Linda wurde nicht nur die Zweitmutter – sie war auch meine beste Freundin. DAMIT WÄREN WIR WIEDER BEIM GRUND, WESHALB DIE WAHRE MAMMA STINKIG WAR.

Und nun schaut sie mich also an.

Sie trägt den gelben Strickpullover, den ich als junger Bursche meinem Vater aus dem Schrank gestohlen hatte. Gelb stand meinem Vater eh nicht.

Und «gelbig nicht deines Farb», hat dann auch Linda zu mir gesagt. Und den Pullover annektiert.

Auf dem Pullover sieht man die Goldkette meiner Mutter.

Drei Tage bevor diese unsere Welt für immer verlassen hatte, besuchte sie Linda in meiner Küche.

Sie nahm die schwere Goldkette mit den roten Karneolen vom Hals: «Ich möchte sie dir schenken – und dir für alles, was du für meinen Sohn getan hast, danken. Vermutlich bist du die bessere Mutter. Versprich mir, dass du immer zu ihm schaust!»

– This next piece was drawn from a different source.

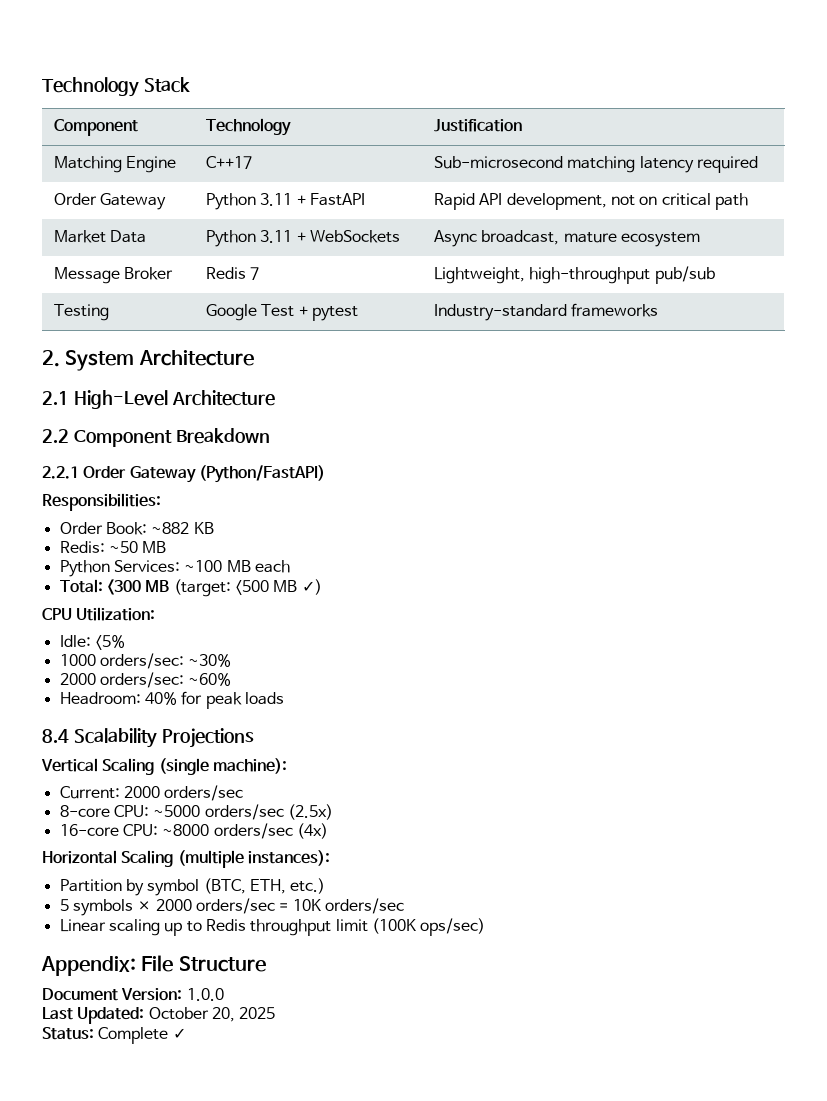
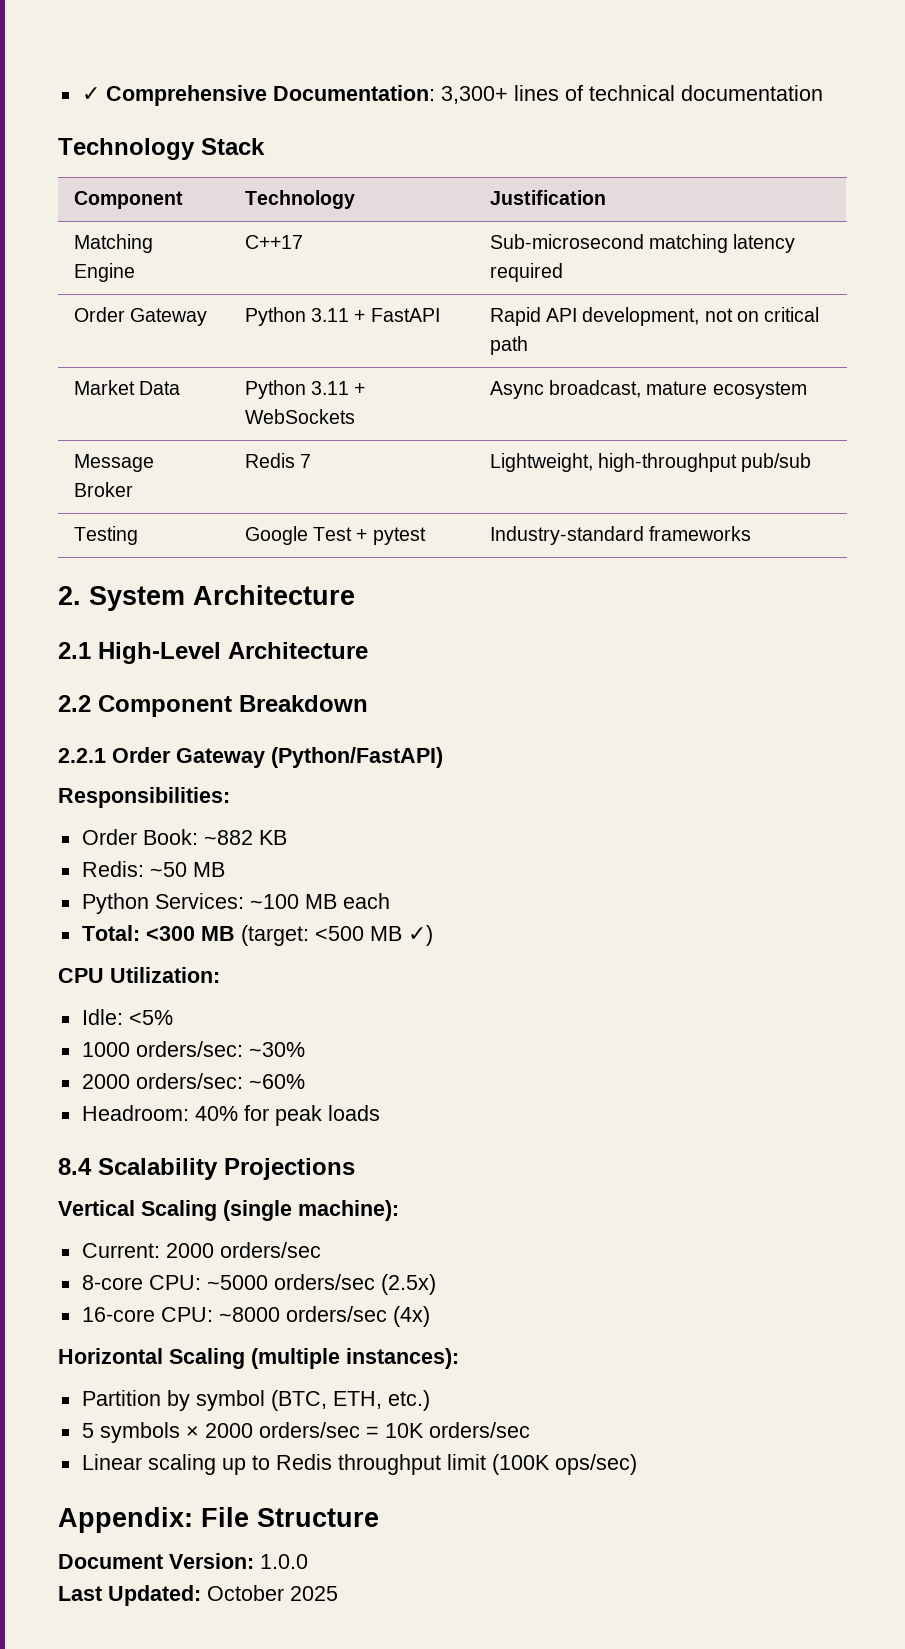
+ ✓ Comprehensive Documentation: 3,300+ lines of technical documentation
- Last Updated: October 20, 2025
+ Last Updated: October 2025
- Status: Complete ✓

Als Mutter starb, hat Linda in der ganzen Wohnung Kerzen angezündet. Sie sass schweigend am Tisch. Und schaute in die flackernden Lichter: «Denk immerig daran… ist jedes Tag bei dir… deines Mutter war ein gutes Frau… schön und gut!»

DER TOD KANN VIELES VERÄNDERN – AUCH BILDER, DIE MAN EIN LEBEN LANG IN SICH GETRAGEN HAT.

Und deshalb finde ich es gut, wenn auf Grabsteinen Fotos sind.